Big ‚O‘ Notation

In diesem Blogpost berichte ich über das Big ‘O’ Notation. Ich konnte kein anderes Thema für diesen Monat finden und habe deshalb Google nach Themen gefragt. Da bin ich auf Big ‘O’ Notation gestossen und obwohl ich das Thema schon kenne, gibt es immer noch vieles neues zu lernen.

Zuerst beantworte ich mal die Frage: Was ist die Big ‘O’ Notation überhaupt? Die Big ‘O‘ Notation wird in der Informatik verwendet, um die Laufzeitkomplexität eines Algorithmus zu beschreiben. Anders beschrieben ist die Big ‘O’ Notation eine mathematische Notation, die beschreibt, wie lange eine Algorithmus braucht, um ausgeführt zu werden. Damit kann man die Effizienz eines Algorithmus mit verschiedenen Ansätzen vergleichen. 

Die Laufzeitkomplexität wird im Bit ‘O’ Notation folgendermassen ausgedrückt:

  • Es ist schwierig die genaue Laufzeit eines Algorithmus zu bestimmen. Sie hängt nämlich von der Geschwindigkeit des Computerprozessors ab. Anstatt also direkt über die Laufzeit zu sprechen, verwenden wir die Big ‘O’ Notation, um auszudrücken, wie schnell die Laufzeit wächst.
  • Würden wir unsere Laufzeit direkt messen, könnten wir unsere Geschwindigkeit in Sekunden und Minuten angeben.
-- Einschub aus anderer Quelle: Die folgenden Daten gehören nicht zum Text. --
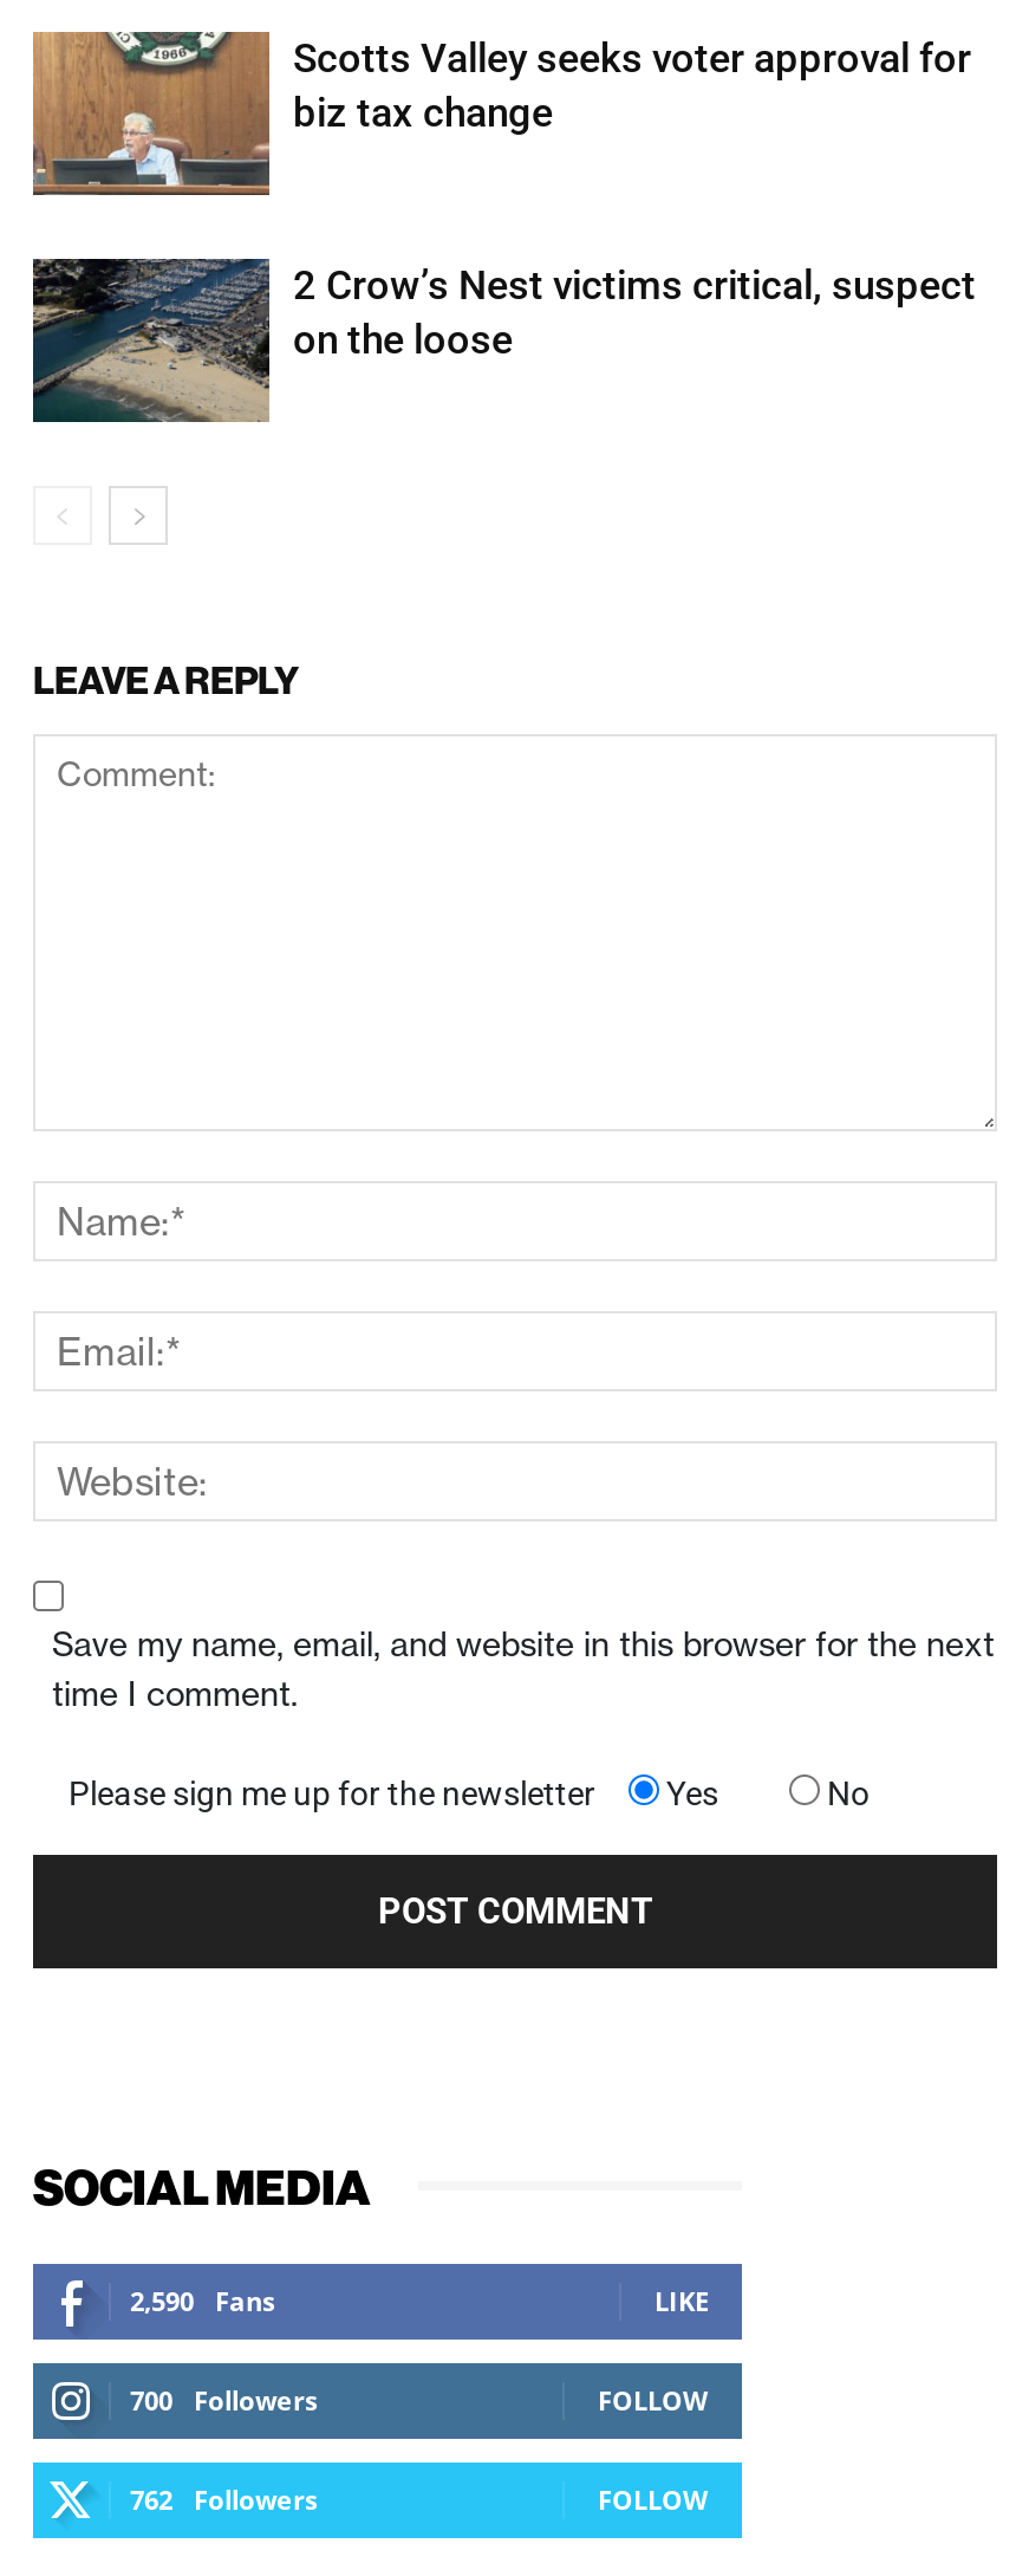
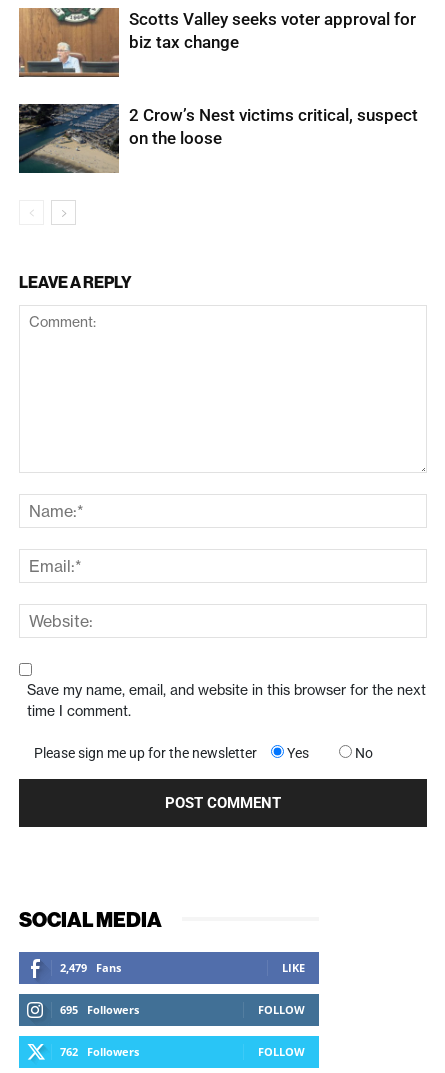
[130,2282,274,2318] 2,590 Fans -> [60,960,121,975] 2,479 Fans
[130,2381,317,2417] 700 Followers -> [60,1002,139,1017] 695 Followers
Da wir messen, wie schnell unsere Laufzeit zunimmt, müssen wir unsere Geschwindigkeit in Bezug auf etwas anderes ausdrücken. Bei der Big ‘O’ Notation verwenden wir die Größe der Eingabe, die wir „n“ nennen. Wir können also sagen, dass die Laufzeit „in der Größenordnung der Eingabe“ (O(n)) oder „in der Größenordnung des Quadrats der Eingabe“ (O(n²)) wächst.
  • Ein Algorithmus kann Schritte enthalten, die teuer erscheinen, wenn n klein ist, aber schließlich durch andere Schritte in den Schatten gestellt werden, wenn n größer wird. Bei der Analyse in der Big-’O’ Notation interessieren wir uns mehr für die Dinge, die am schnellsten wachsen, wenn die Eingabe größer wird, da alles andere schnell in den Hintergrund tritt, wenn n sehr groß wird.